A taxa de mortalidade infantil mede o número de óbitos de crianças com menos de 1 ano de vida para cada mil nascidos vivos. É um dos principais indicadores de saúde pública porque reflete, ao mesmo tempo, a qualidade do pré-natal, o acesso a serviços de saúde, as condições de moradia e saneamento e a renda das famílias. 

Qual é a taxa de mortalidade infantil no Brasil? 

Em 2024, a taxa de mortalidade infantil no Brasil foi de 12,6 óbitos por mil nascidos vivos. O número repete o resultado de 2022 e 2023 e interrompe a trajetória de queda que o país registrava há décadas. Em 2020, a taxa havia chegado a 11,5, o menor patamar da série histórica analisada. Desde então, os indicadores subiram e não retornaram ao nível mais baixo. 

Taxa de mortalidade infantil por região no Brasil 

Em 2024, os números por região foram: 

Região Norte: 15,7 por mil nascidos vivos; 

Região Nordeste: 13,5 por mil nascidos vivos; 

Região Centro-Oeste: 12,6 por mil nascidos vivos; 

Região Sudeste: 11,7 por mil nascidos vivos; 

Região Sul: 10,4 por mil nascidos vivos. 
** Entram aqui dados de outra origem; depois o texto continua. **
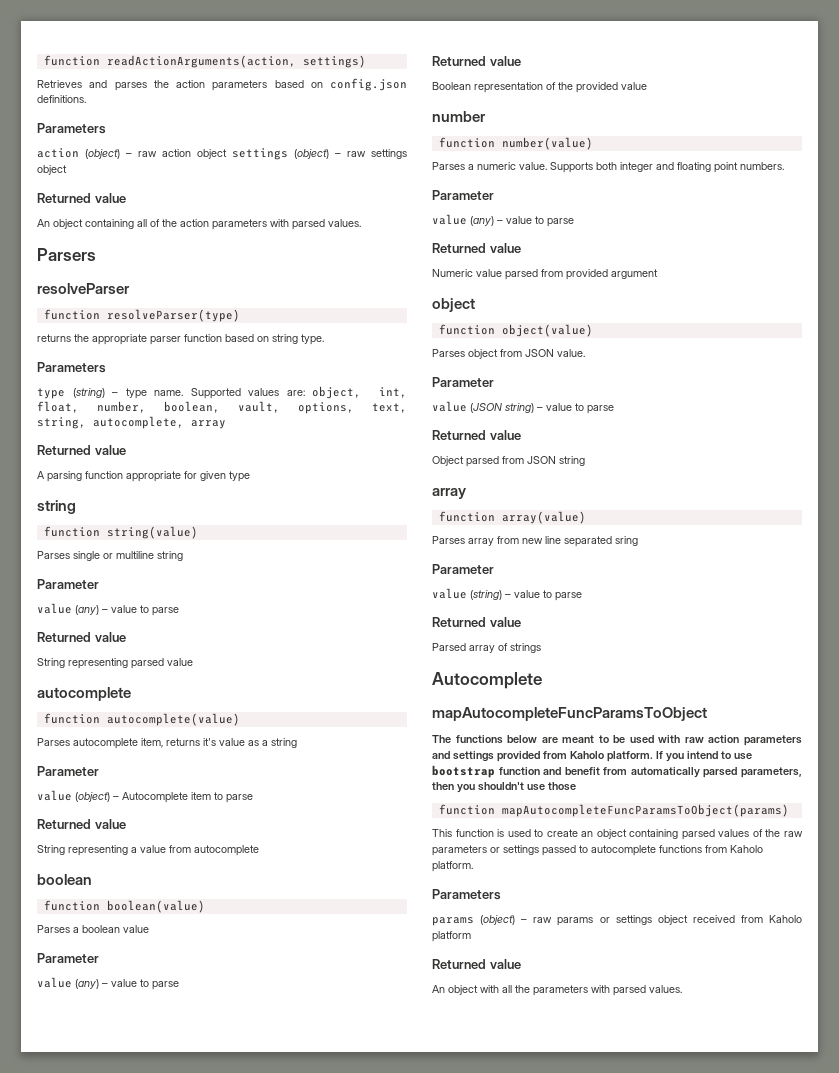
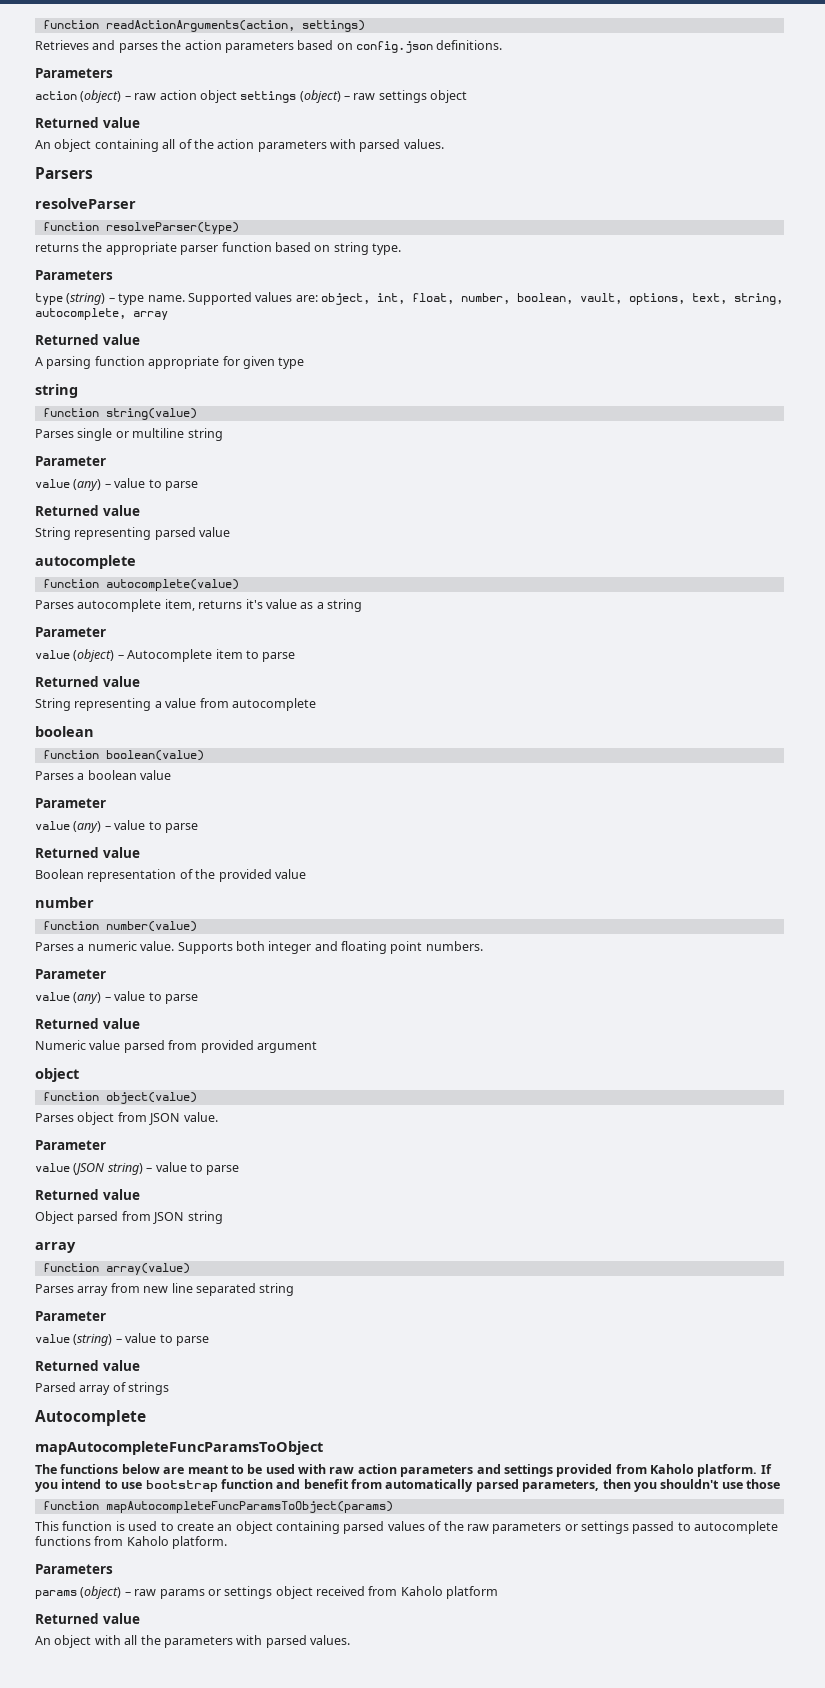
- Parses array from new line separated sring
+ Parses array from new line separated string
Por que a mortalidade infantil parou de cair? 

A mortalidade infantil está diretamente ligada ao acesso à atenção primária de saúde, à qualidade do pré-natal e às condições gerais de vida das famílias. Quando o indicador deixa de cair, pode sinalizar dificuldades na capacidade do sistema de saúde de alcançar as crianças mais vulneráveis. 

A taxa de crianças com baixo peso ao nascer segue elevada 

Os dados de mortalidade infantil se somam a outro indicador retratado na publicação: em 2024, 9,5% dos bebês brasileiros nasceram com menos de 2,5 quilos, o maior percentual já registrado nos últimos anos. Em 2015, essa proporção era de 8,4%. 

O baixo peso ao nascer está associado às condições de saúde materna, à regularidade do pré-natal e à insegurança alimentar. Bebês que nascem abaixo do peso têm maior risco de complicações no desenvolvimento e maior vulnerabilidade a doenças, fatores que contribuem para elevar os índices de mortalidade infantil. 

Como a Fundação Abrinq atua no tema

A Fundação Abrinq desenvolve o Programa 1000 Dias, iniciativa que atua desde a gestação até os 2 anos de idade da criança. O foco é garantir condições para o desenvolvimento físico, cognitivo e emocional dos bebês, com suporte a gestantes e famílias em situação de vulnerabilidade social. 

O programa oferece formações para profissionais de saúde, equipes de educação infantil e de assistência social, com o objetivo de gerar impactos duradouros na vida das crianças e contribuir para a redução da mortalidade infantil e a promoção de uma infância mais saudável.